STAC extensions

Creating or updating a STAC extension

(This is a work in progress and we will explore even better ways to support STAC and Records extensions)

STAC extension mechanisms

STAC extensions are defined in a repository and provide a number of elements - they are in fact a “STAC Building Block” in that they can be combined with each other. (“Building” is the fundamental concept here!)

The current approach to defining a STAC extension](https://stac-extensions.github.io/) currently is based on a git repository template, then editing a full copy of the STAC item and/or collection schemas.

This approach has several issues that could be improved:

  • interdependencies are not visible
  • recommended combinations are not named, and visibility of design intent limited to free text and examples.
  • extensions may have inconsistent schemas, reuse of schema elements and duplication.
  • version dependence is not well handled
  • duplications exist without a deprecation mechanism
  • a lot of JSON schema syntax is required to achieve very simple things
  • the actual extension is buried deep in a complex schema
  • there is no formal governance of the extension mechanism as a register
  • key prefixes are recommended to avoid clashes - but no register of these exist - nor are they synced to other prefix mechanisms such as namespaces for CURIEs

Building Blocks for STAC

most of the limitations discussed above could be avoided by using a formal register of Building Blocks with a simplified profiling mechanism - with auto-generation of STAC schemas for a suite of supported versions.

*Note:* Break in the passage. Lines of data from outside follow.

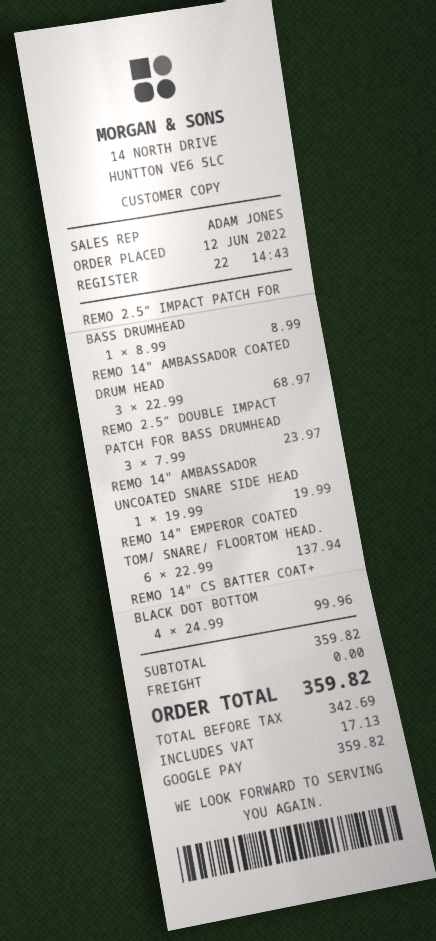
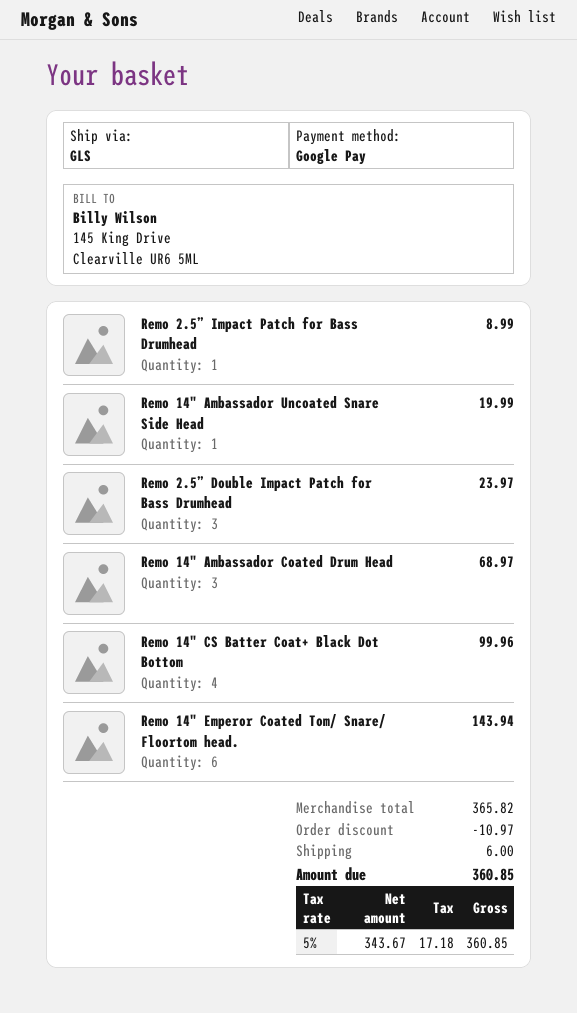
REMO 14" EMPEROR COATED TOM/ SNARE/ FLOORTOM HEAD.: 6 for 137.94 -> 6 for 143.94
subtotal: 359.82 -> 365.82
discount: none -> 10.97
shipping: 0.00 -> 6.00
net: 342.69 -> 343.67
tax: 17.13 -> 17.18
total: 359.82 -> 360.85

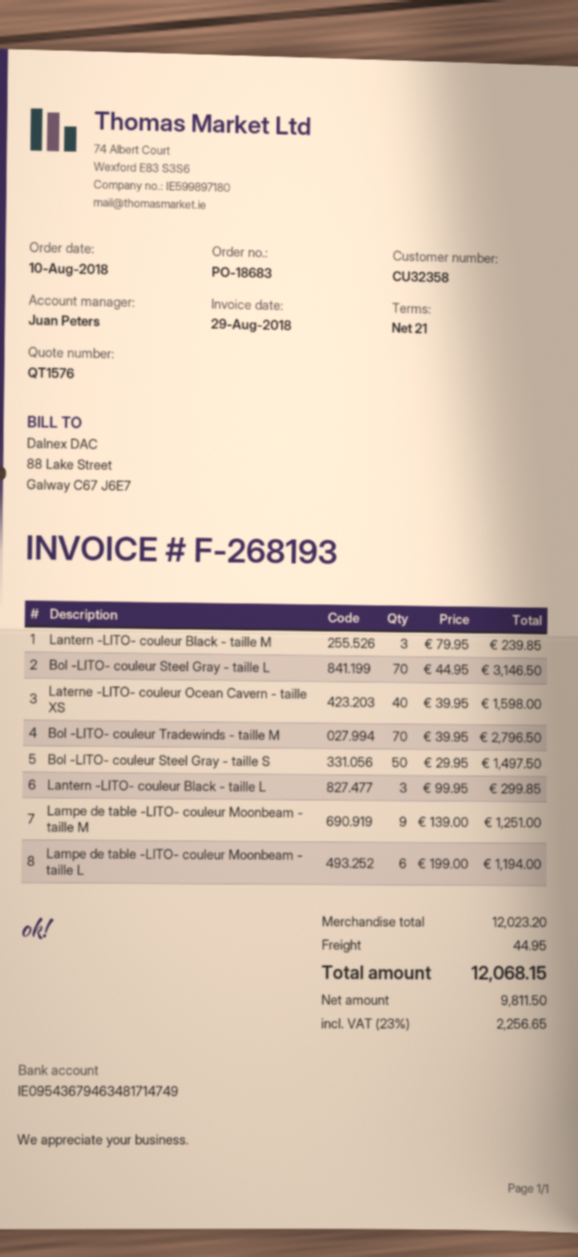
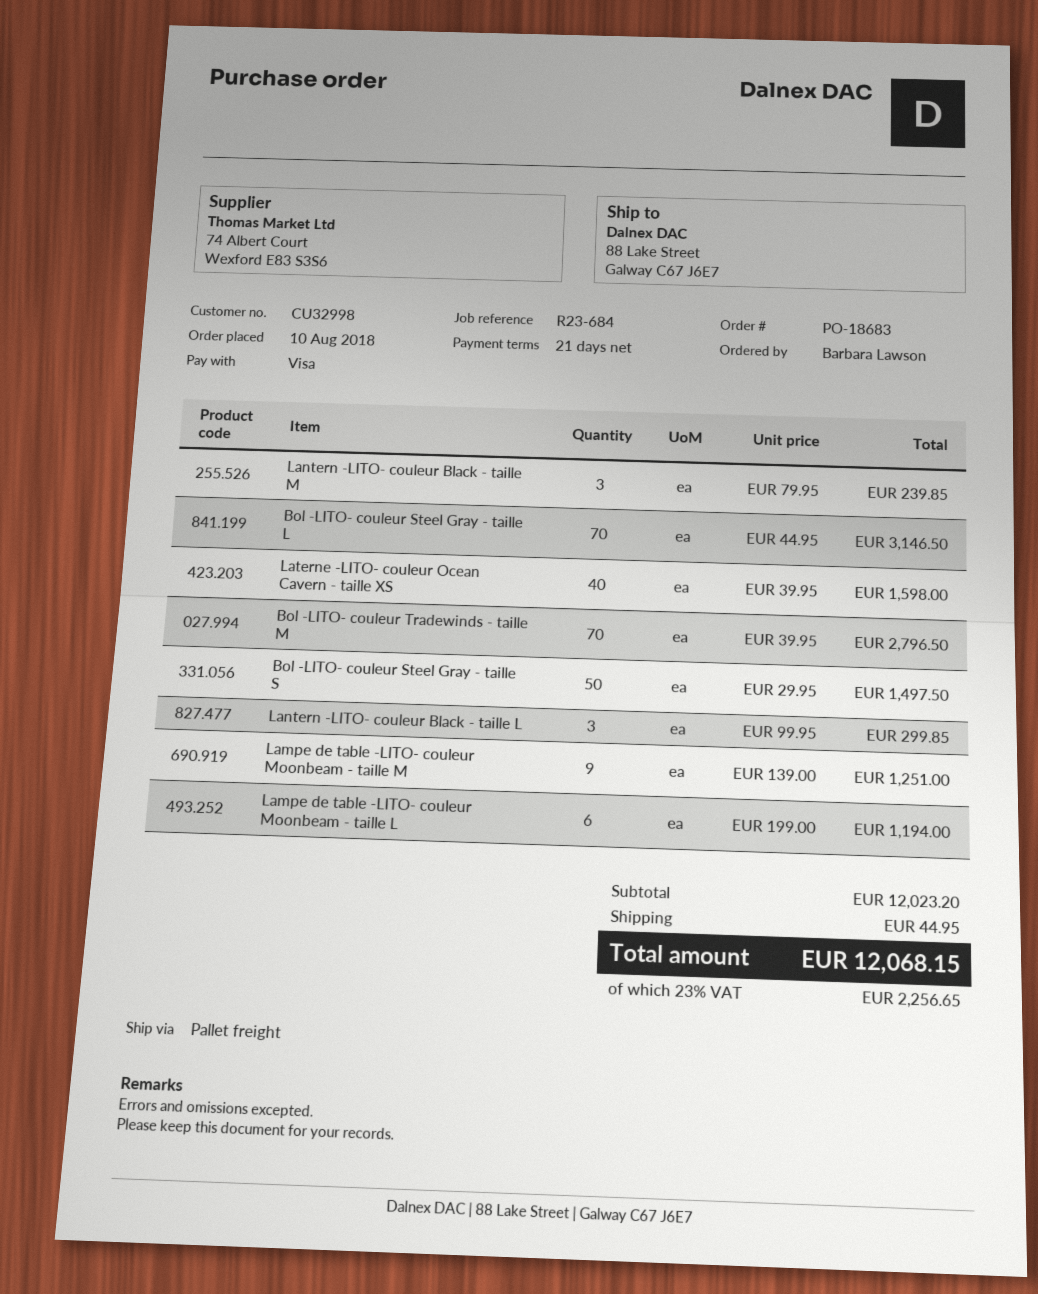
customer number: CU32358 -> CU32998

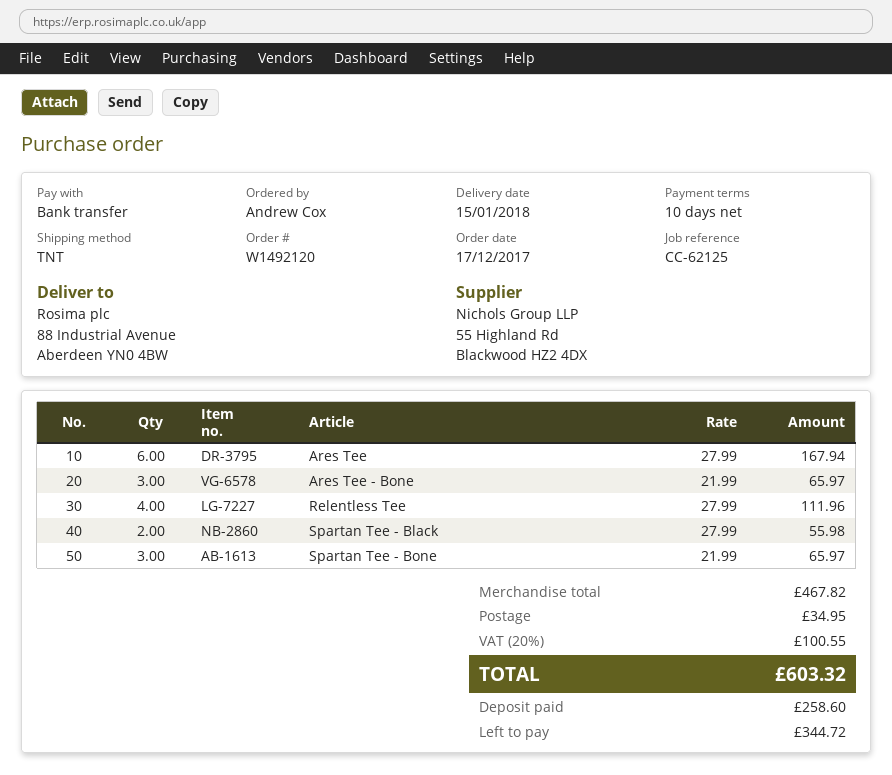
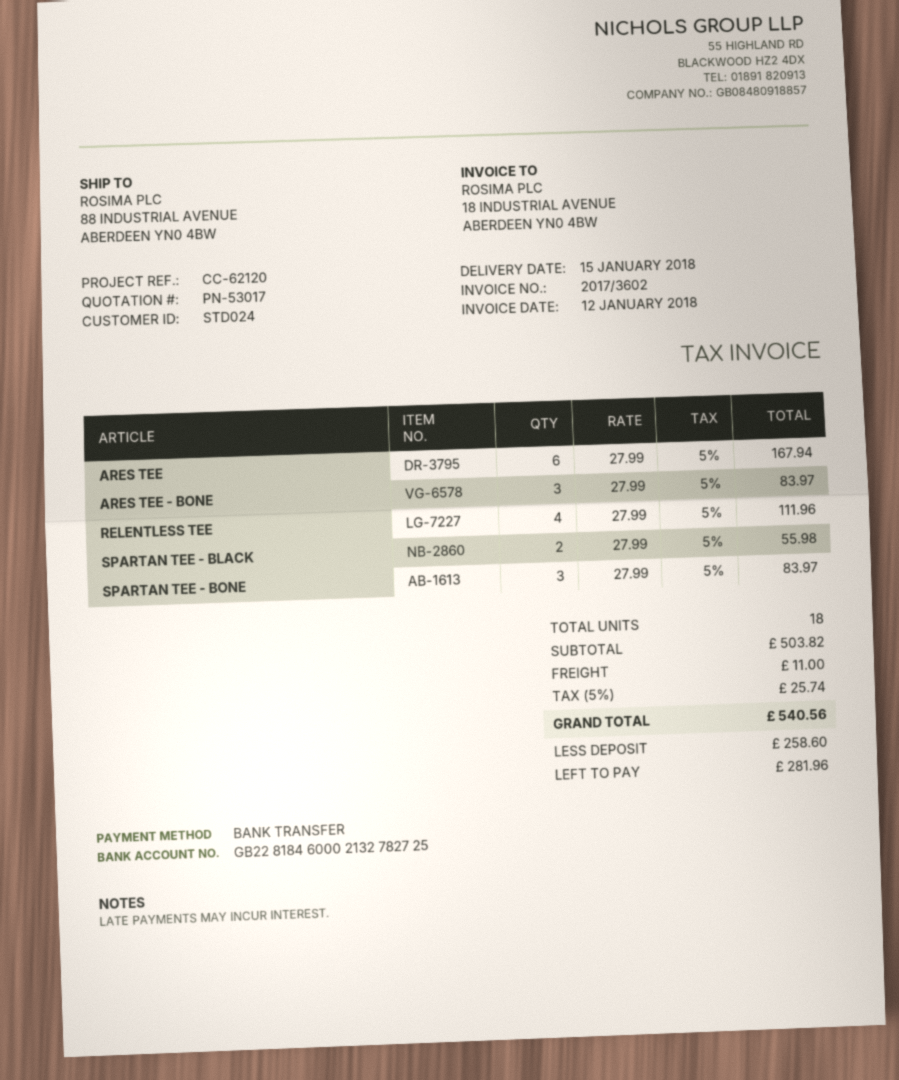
reference: CC-62125 -> CC-62120
Ares Tee - Bone: 3 x 21.99 = 65.97 -> 3 x 27.99 = 83.97
Spartan Tee - Bone: 3 x 21.99 = 65.97 -> 3 x 27.99 = 83.97
subtotal: 467.82 -> 503.82
shipping: 34.95 -> 11.00
tax: 20% = 100.55 -> 5% = 25.74
total: 603.32 -> 540.56
balance: 344.72 -> 281.96

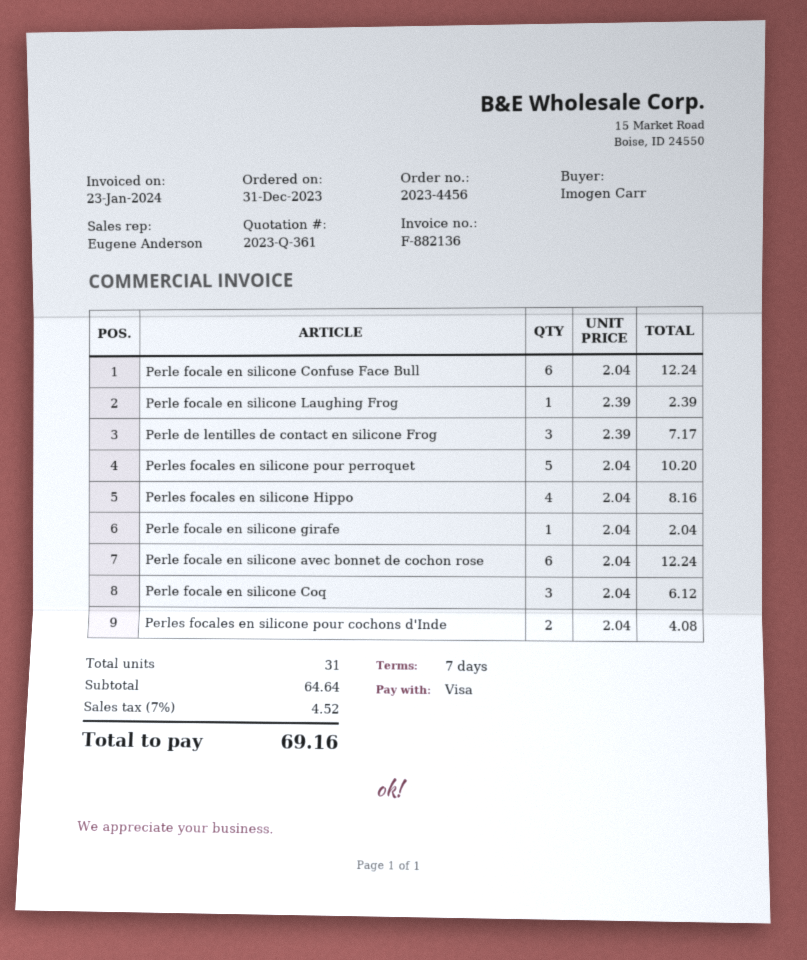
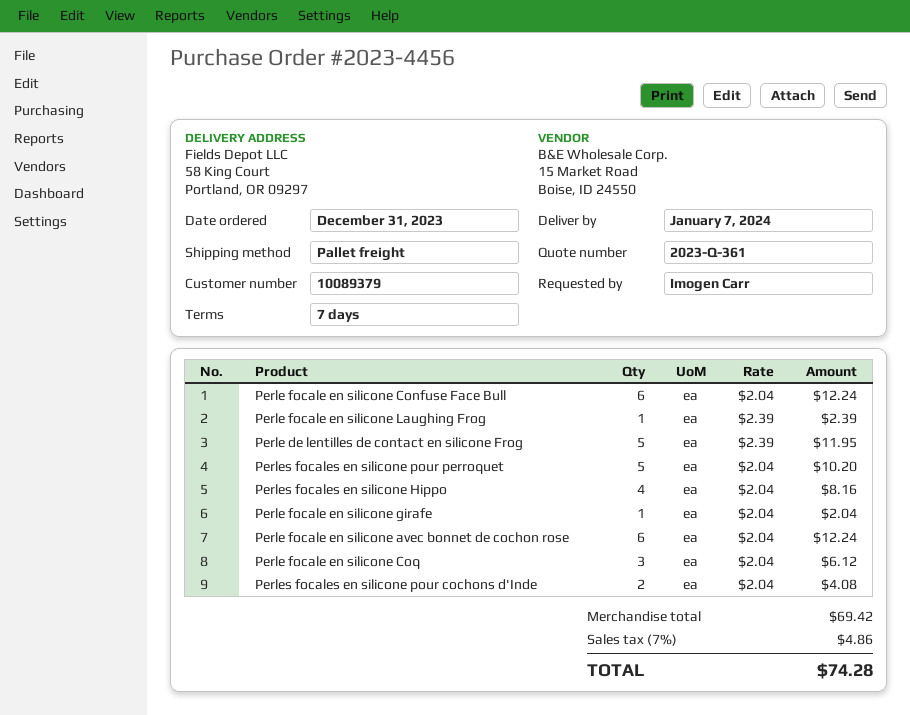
Perle de lentilles de contact en silicone Frog: 3 x 2.39 = 7.17 -> 5 x 2.39 = 11.95
subtotal: 64.64 -> 69.42
tax: 7% = 4.52 -> 7% = 4.86
total: 69.16 -> 74.28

Using the OGC Building Blocks approach to define or annotate a STAC extension provides an additional layer of support for:

  • AI-ready semantic annotation of the meaning of elements.
  • validating examples work with other STAC schemas
  • documenting the relationships between STAC schemas
  • integration of STAC schemas and or conceptual model into other metadata models
  • integration of other building blocks into STAC schemas

Dependency modelling and reduction of duplication

Refactoring STAC schemas to reuse (rather than copy) sub-schemas for specific patterns makes it clear the common semantics and intended interoperability of these sub-schemas.

For example, this could have avoided the triplication of “raster” models from EO, raster and core 1.1 schemas that now makes extensions like STAC-MLM very verbose and complex.

Documentation management

By linking a STAC sub-schema building block to an ontology (description of all the elements) using JSON-LD “semantic uplift” documentation can be generated automatically, and kept up to date. This semantic documentation can be combined with other stac extensions to create rich documentation of how a community profile uses multiple STAC extensions.